WORK INSTRUCTION ▸
In the entries below, find the line with "quote number: QT7607 -> QT3643" and the line with "total: 9641.43 -> 8824.99". Return those two lines and all lines between them, exactly.

Segment Open

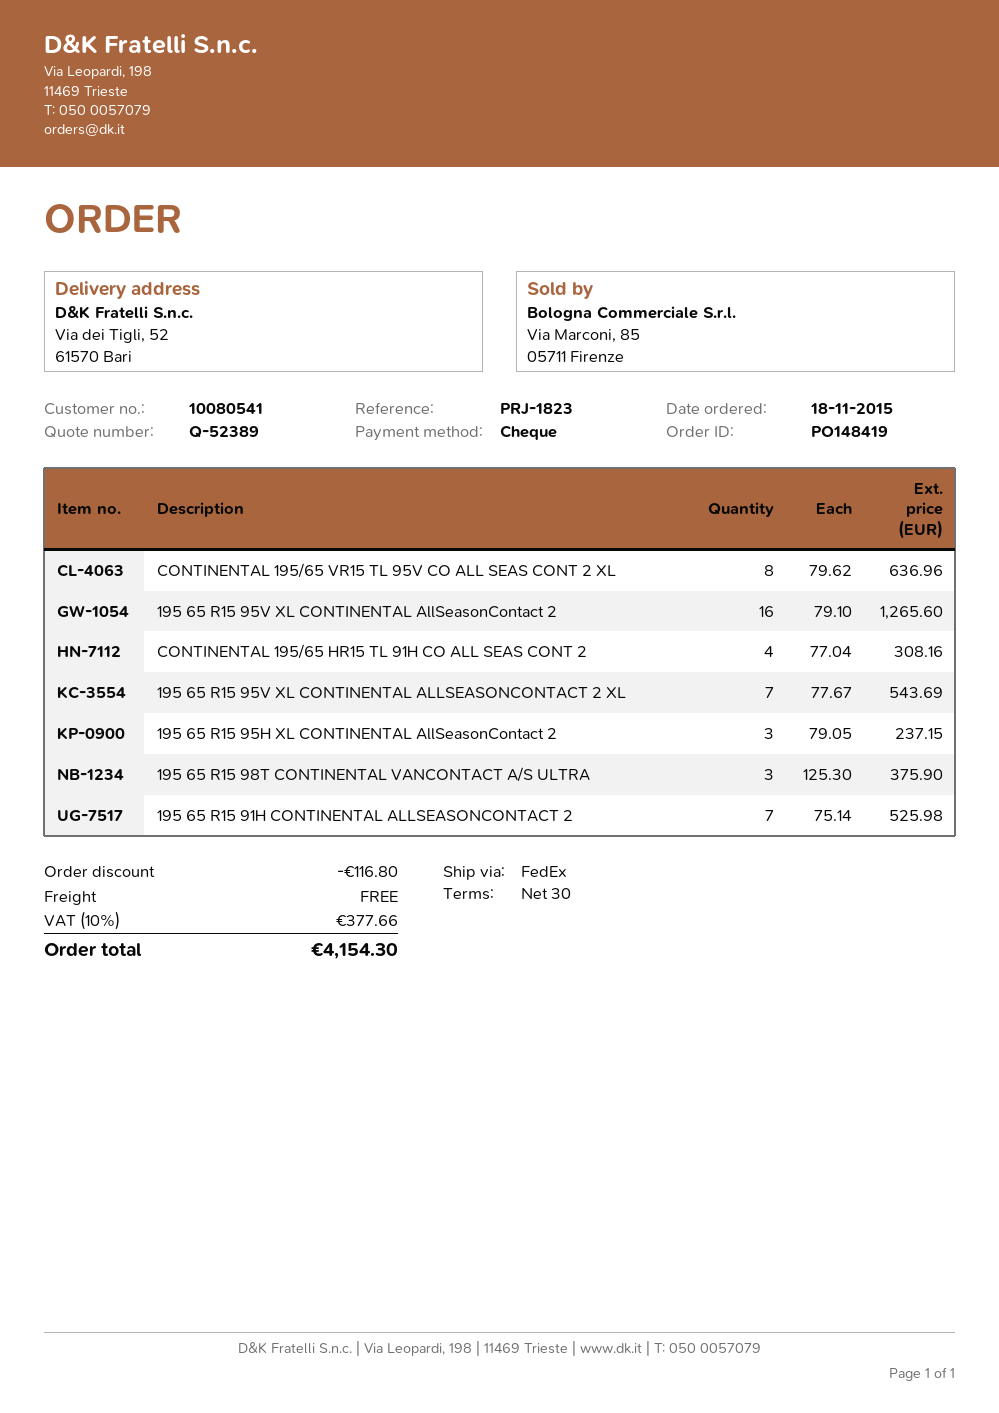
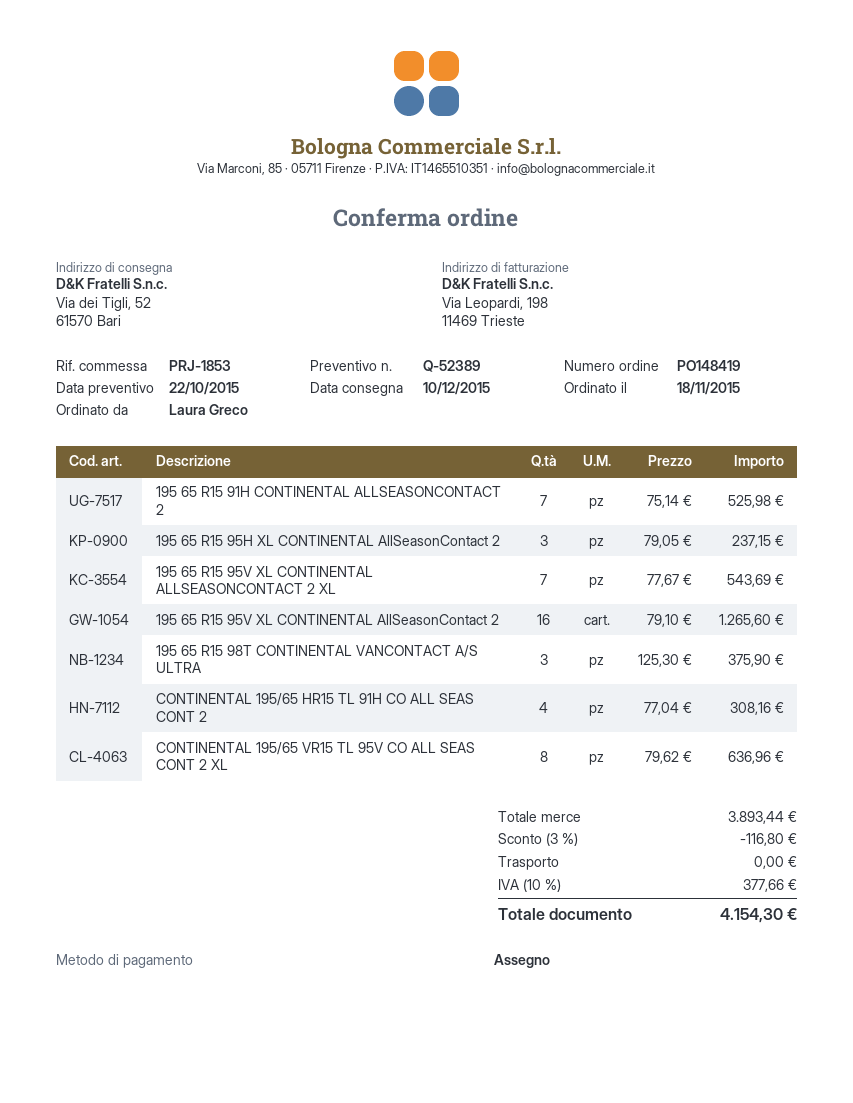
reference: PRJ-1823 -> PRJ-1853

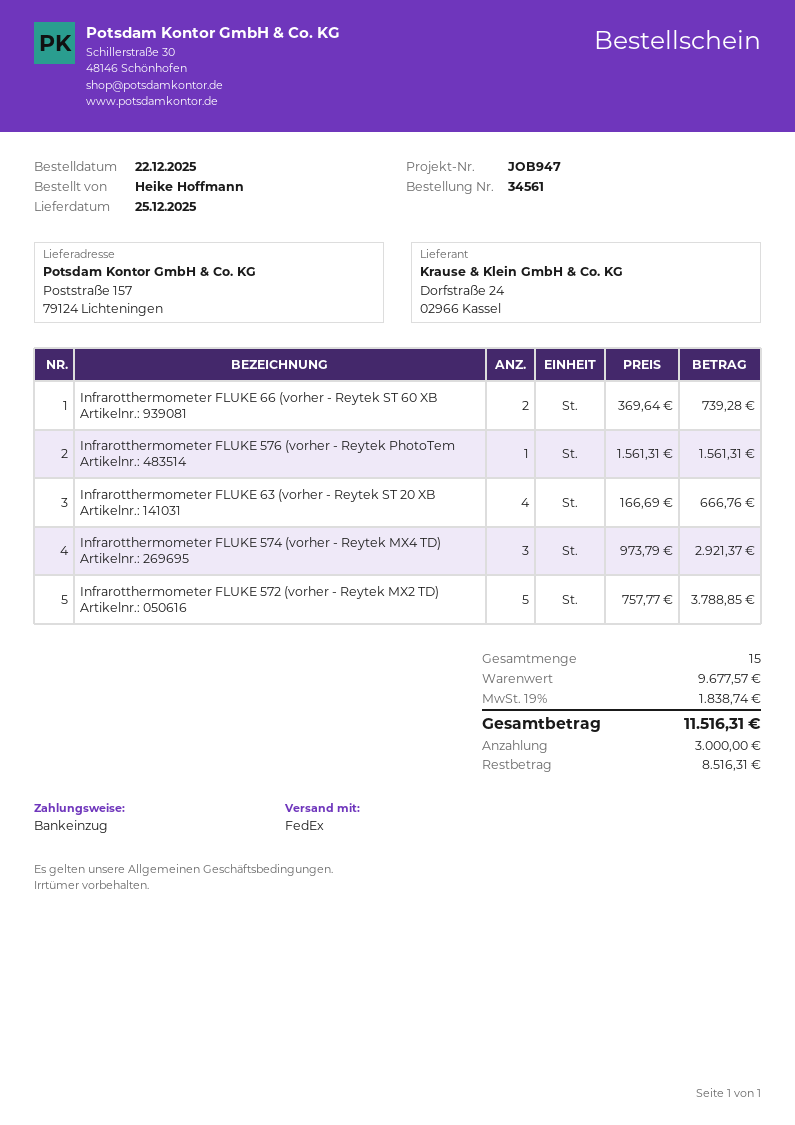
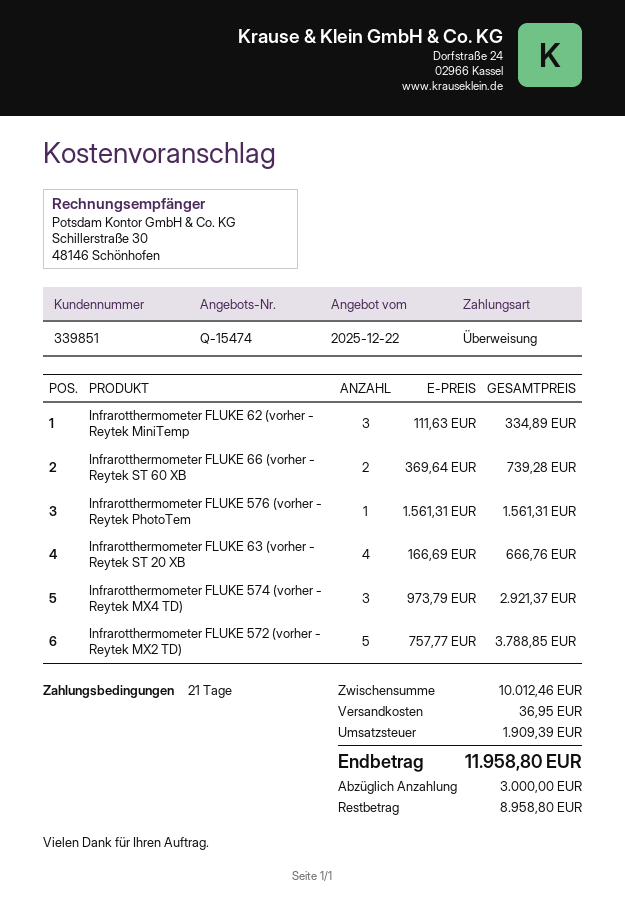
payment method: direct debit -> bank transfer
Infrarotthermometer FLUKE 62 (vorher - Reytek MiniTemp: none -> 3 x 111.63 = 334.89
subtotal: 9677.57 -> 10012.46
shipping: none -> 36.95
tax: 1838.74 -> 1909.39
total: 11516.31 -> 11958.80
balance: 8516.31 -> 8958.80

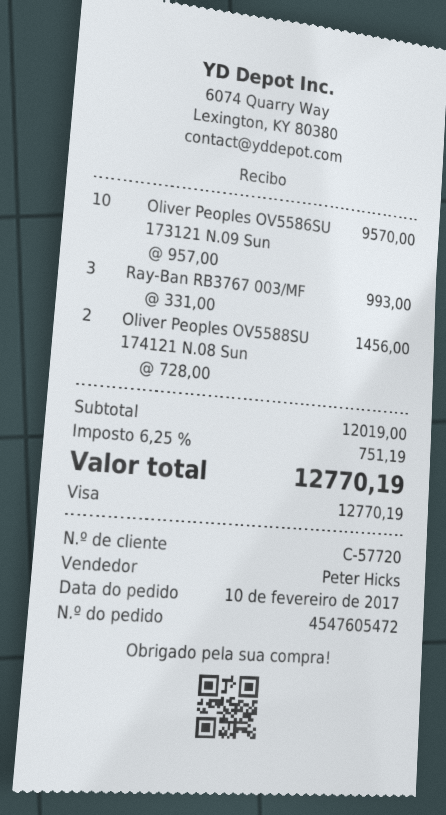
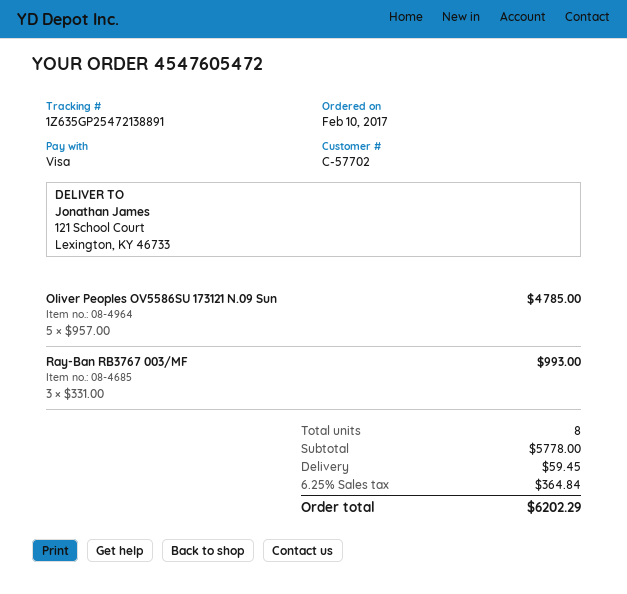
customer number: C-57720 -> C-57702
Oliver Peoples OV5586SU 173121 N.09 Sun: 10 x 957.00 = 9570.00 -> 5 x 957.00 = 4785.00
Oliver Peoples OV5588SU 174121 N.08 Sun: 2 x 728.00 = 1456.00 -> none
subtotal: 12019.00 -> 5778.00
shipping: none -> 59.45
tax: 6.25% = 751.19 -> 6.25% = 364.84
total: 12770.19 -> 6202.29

Segment Closed
Segment Open

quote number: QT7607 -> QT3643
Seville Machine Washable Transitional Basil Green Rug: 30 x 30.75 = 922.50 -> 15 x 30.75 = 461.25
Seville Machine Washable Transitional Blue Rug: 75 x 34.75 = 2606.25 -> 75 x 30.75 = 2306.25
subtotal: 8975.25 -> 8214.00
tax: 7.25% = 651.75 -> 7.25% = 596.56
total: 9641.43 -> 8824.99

Segment Closed

ANSWER AREA ▸
quote number: QT7607 -> QT3643
Seville Machine Washable Transitional Basil Green Rug: 30 x 30.75 = 922.50 -> 15 x 30.75 = 461.25
Seville Machine Washable Transitional Blue Rug: 75 x 34.75 = 2606.25 -> 75 x 30.75 = 2306.25
subtotal: 8975.25 -> 8214.00
tax: 7.25% = 651.75 -> 7.25% = 596.56
total: 9641.43 -> 8824.99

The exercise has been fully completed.